(Revision tracking records)

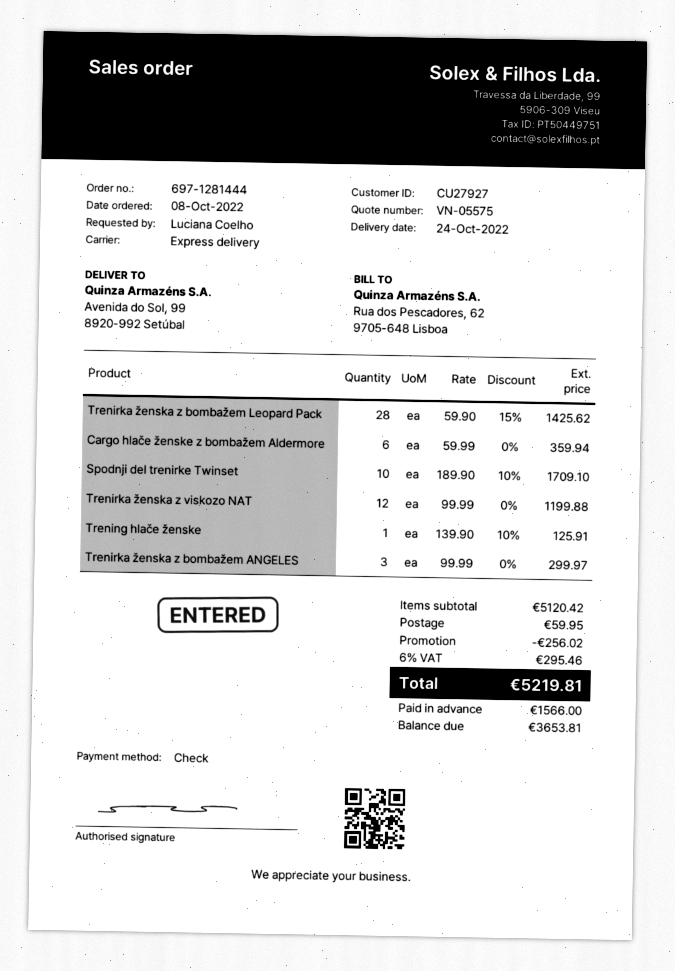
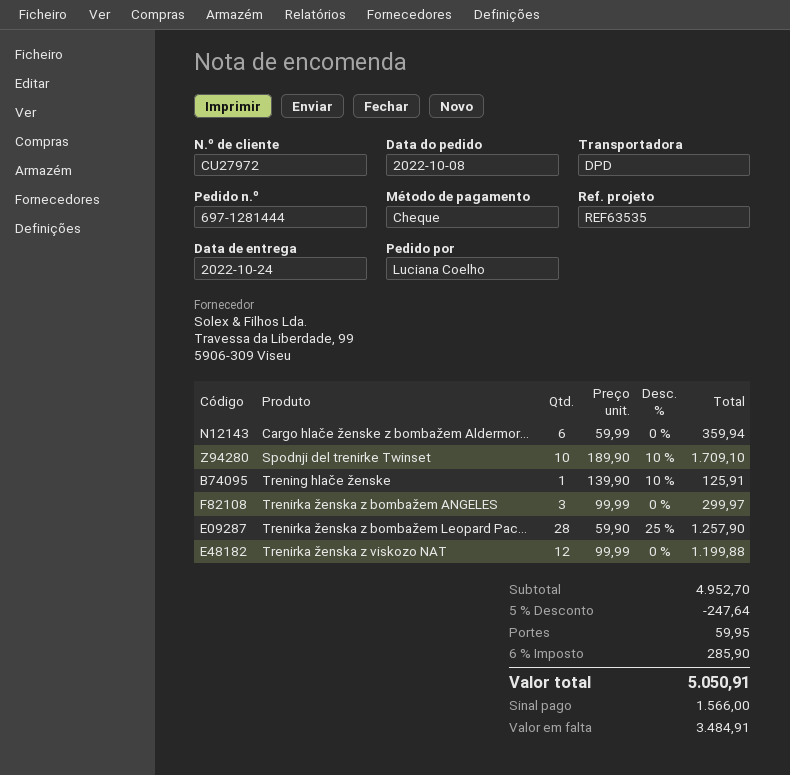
customer number: CU27927 -> CU27972
shipping method: express -> DPD
Trenirka ženska z bombažem Leopard Pack: 28 x 59.90 - 15% = 1425.62 -> 28 x 59.90 - 25% = 1257.90
subtotal: 5120.42 -> 4952.70
discount: 256.02 -> 247.64
tax: 6% = 295.46 -> 6% = 285.90
total: 5219.81 -> 5050.91
balance: 3653.81 -> 3484.91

PROBLEM DESCRIPTION:
Write the entries above out in full, exactly, with no images.

THE COMPLETED TASK:
customer number: CU27927 -> CU27972
shipping method: express -> DPD
Trenirka ženska z bombažem Leopard Pack: 28 x 59.90 - 15% = 1425.62 -> 28 x 59.90 - 25% = 1257.90
subtotal: 5120.42 -> 4952.70
discount: 256.02 -> 247.64
tax: 6% = 295.46 -> 6% = 285.90
total: 5219.81 -> 5050.91
balance: 3653.81 -> 3484.91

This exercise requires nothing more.